Yes, it’s the clicking of the bobbins.
These are the memories I took from the Bobbin Lace Museum in Vila do Condi, Portugal. I knew before I set foot in the door my Aunt Jean would have loved this place. Aunt Jean was first a weaver and second an explorer into all the fields of all fiber art. She was a creator of projects, all threads, yarn, fabric, string and accompanying tools found their way into her life and as a result into a little bit on mine. (I ended up with some of her bobbins.) The last time I saw Aunt Jean in 2006 she was teaching my son and I a simple bobbin weave thru a wood spool. We made a really really long scarf. It was a bit like lace making.
I thought of my aunt as I strolled thru the museum. The history of lace making in Portugal comes naturally; from the sea. The women mended the fish nets. Obviously they got a little sick of that and kicked it up a notch. A really big notch. Today you see Portuguese lace making in many villages and towns. But the town of
Vila do Conde and this museum hold the Guinness Book of world records with the largest bobbin lace piece ever made. They had a grand
festival and received the coveted plaque, the giant (and I mean giant) piece of lace adorns the entry way (left side, ceiling, and right side) to the hall where the ladies sit clicking their bobbins. (Mike was afraid to go in there).
Mike and I were contemplating tapas in a place called the Matadoriora which I tried to translate and only came up with matrimony, or slaughterhouse, I was hoping it wasn’t the latter. We were slightly stunned after a day of hiking around Santiago de Compostela. The tender of the tapas asked “Have you traveled in by foot as Pilgrims?” Mike responded, “Yes, indeed we have… in an Avis rental car” The guy almost fell over laughing.
Santiago de Compostela is the final stop on the epic Camino de Santiago pilgrimage trail. It begins in San Sebastian and ends 500 miles later here in Santiago de Compostela. The trail has strained and comforted millions over the years, today more than 250,000 make the journey each year.
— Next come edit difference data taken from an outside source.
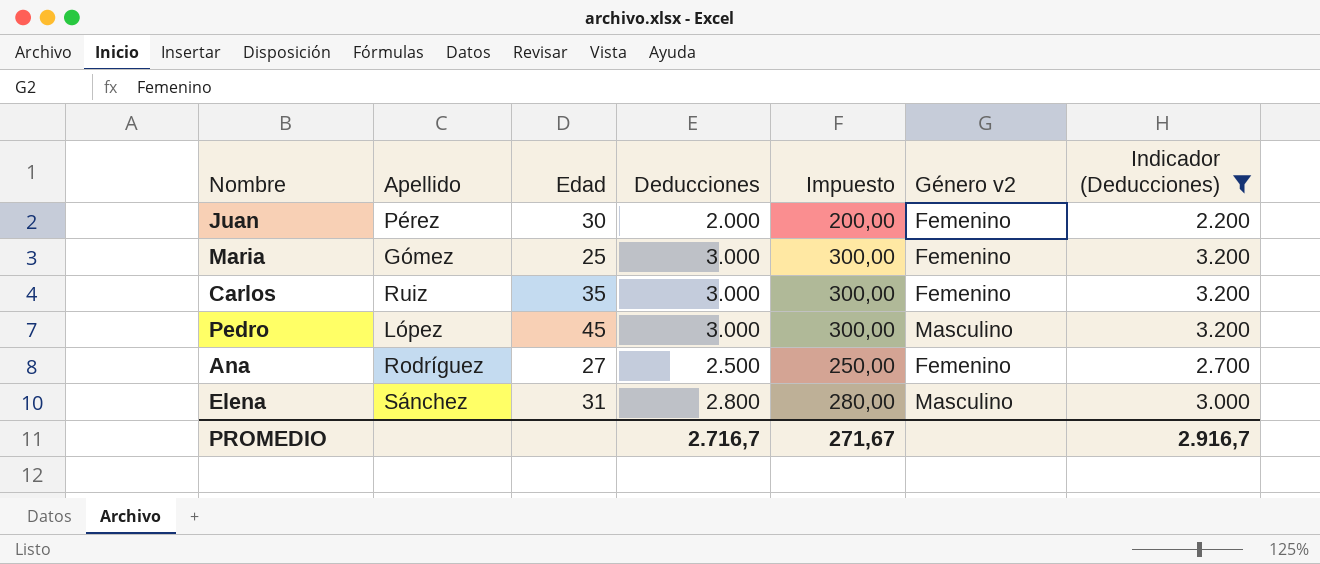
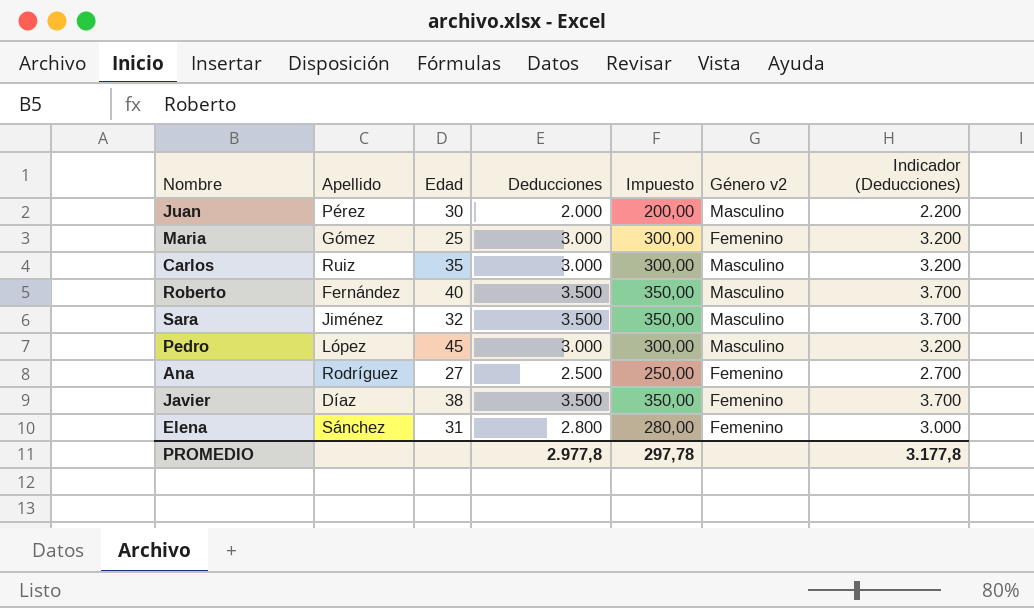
filter: Indicador (Deducciones) != 3.700 -> none
Juan | Género v2: Femenino -> Masculino
Carlos | Género v2: Femenino -> Masculino
Elena | Género v2: Masculino -> Femenino
PROMEDIO | Deducciones: 2.716,7 -> 2.977,8
PROMEDIO | Impuesto: 271,67 -> 297,78
PROMEDIO | Indicador (Deducciones): 2.916,7 -> 3.177,8

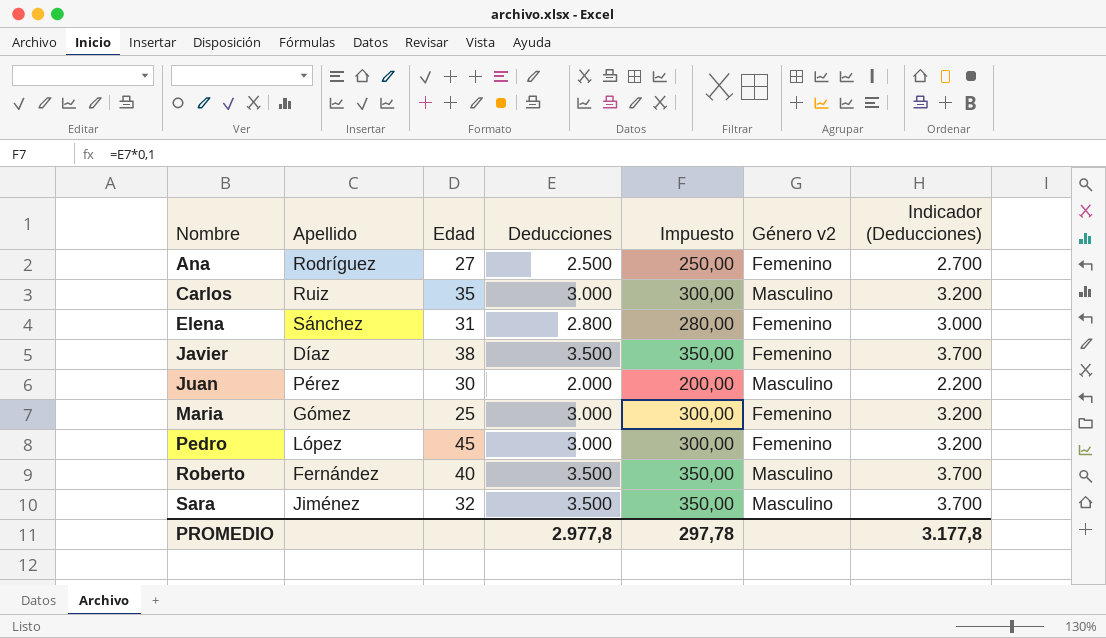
row order: none -> Nombre ascending
Pedro | Género v2: Masculino -> Femenino

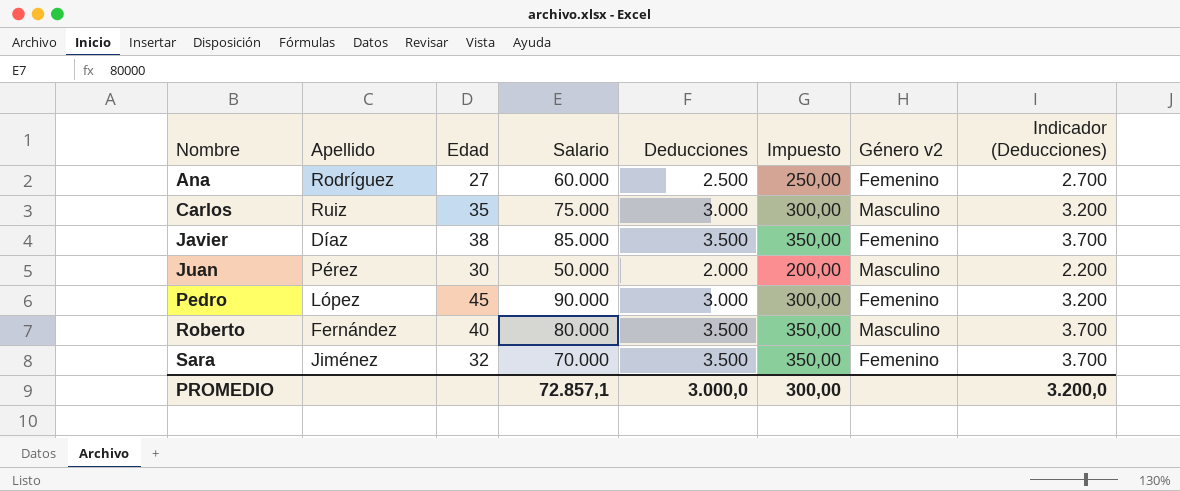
column Salario | position: none -> 4
row Elena: Sánchez | 31 | 2.800 | 280,00 | Femenino | 3.000 -> none
row Maria: Gómez | 25 | 3.000 | 300,00 | Femenino | 3.200 -> none
Sara | Género v2: Masculino -> Femenino
PROMEDIO | Deducciones: 2.977,8 -> 3.000,0
PROMEDIO | Impuesto: 297,78 -> 300,00
PROMEDIO | Indicador (Deducciones): 3.177,8 -> 3.200,0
The cathedral is the heart of the city and it is believed that Santiago Apostol (St James the Apostle) is buried here. The word Compostela comes from the Latin word Campus Stella (constellation) and the story attached explains a religious hermit; Pelayo being guided by the stars to rediscover the tomb in AD 820. Mike and I spent a long time in the cathedral. It’s actually the 4th church to stand on this spot. The usual, mine’s bigger than yours and a lot of repair and reconstruction brings it to where it is today. We were again surprised with the generosity and allowance of freedom to explore the cathedral.
Up and behind the alter there is a small staircase that leads to a stature of Santiago who has watched over the cathedral since 1211, people hug and kiss it. After coming down the stairs you are allowed to go under the alter to the Cripta Apostolic where Santiago’s remains lie inside a silver casket. I have to tell you, that was pretty amazing. A special pilgrim’s mass is celebrated daily, we circled the interior several time. It was an exciting and peaceful visit.
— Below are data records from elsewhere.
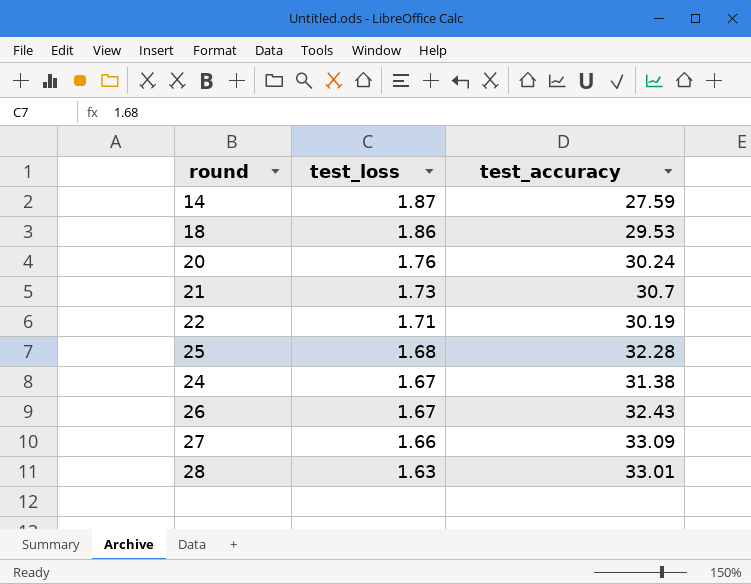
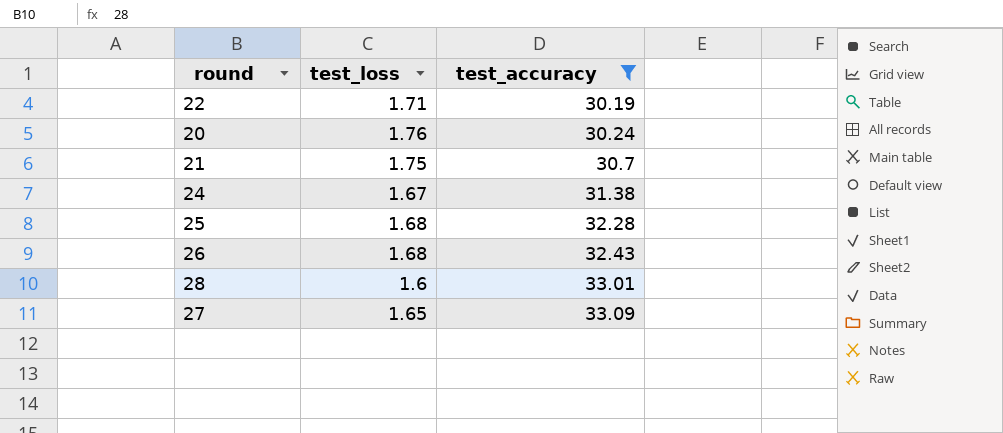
filter: none -> test_accuracy >= 30.19
row order: test_loss descending -> test_accuracy ascending
21 | test_loss: 1.73 -> 1.75
26 | test_loss: 1.67 -> 1.68
28 | test_loss: 1.63 -> 1.6
27 | test_loss: 1.66 -> 1.65

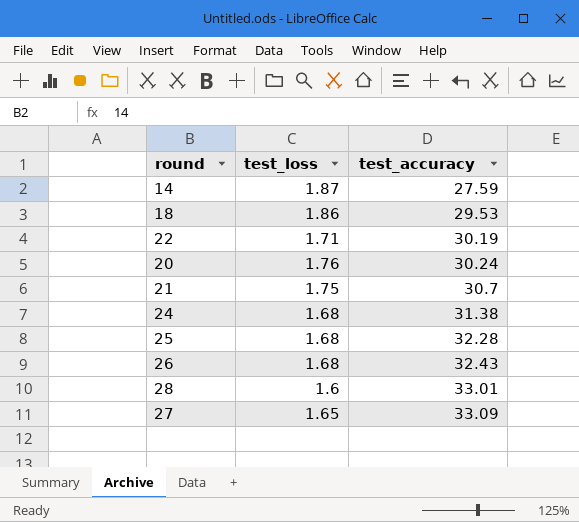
filter: test_accuracy >= 30.19 -> none
24 | test_loss: 1.67 -> 1.68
The next day we hiked all over the city.
The more than hospitable fellows at Hotel Costa Villa where we procured a delightful room, were amazingly patient with us, drawing maps, and suggesting various routes to explore.
I think we did them all, including a visit to the local market where it seems “everyone” shops for everything. The fish lanes are always my favorite and I can’t resist taking pictures of what offerings the sea has made. We also bought a boob cheese.
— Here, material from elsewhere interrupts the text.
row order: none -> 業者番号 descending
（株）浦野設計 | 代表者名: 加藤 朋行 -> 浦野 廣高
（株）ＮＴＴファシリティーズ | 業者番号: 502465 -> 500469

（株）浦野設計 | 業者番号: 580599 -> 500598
The boob cheese has a long and complicated story. BUT it has something to do with a bishop being in the cathedral and seeing a statue of a woman who had very nice breasts, too nice apparently because he had them shaved down to a “decent” size.
This enraged the people of Santiago de Compostela and they began making their cheese in the form of a boob. The cheese is delicious, there is a soft version and a smoky version. We have some in the frig at this very moment.
On that note I end my memories of Santiago de Campostela an amazing city with an amazing aura.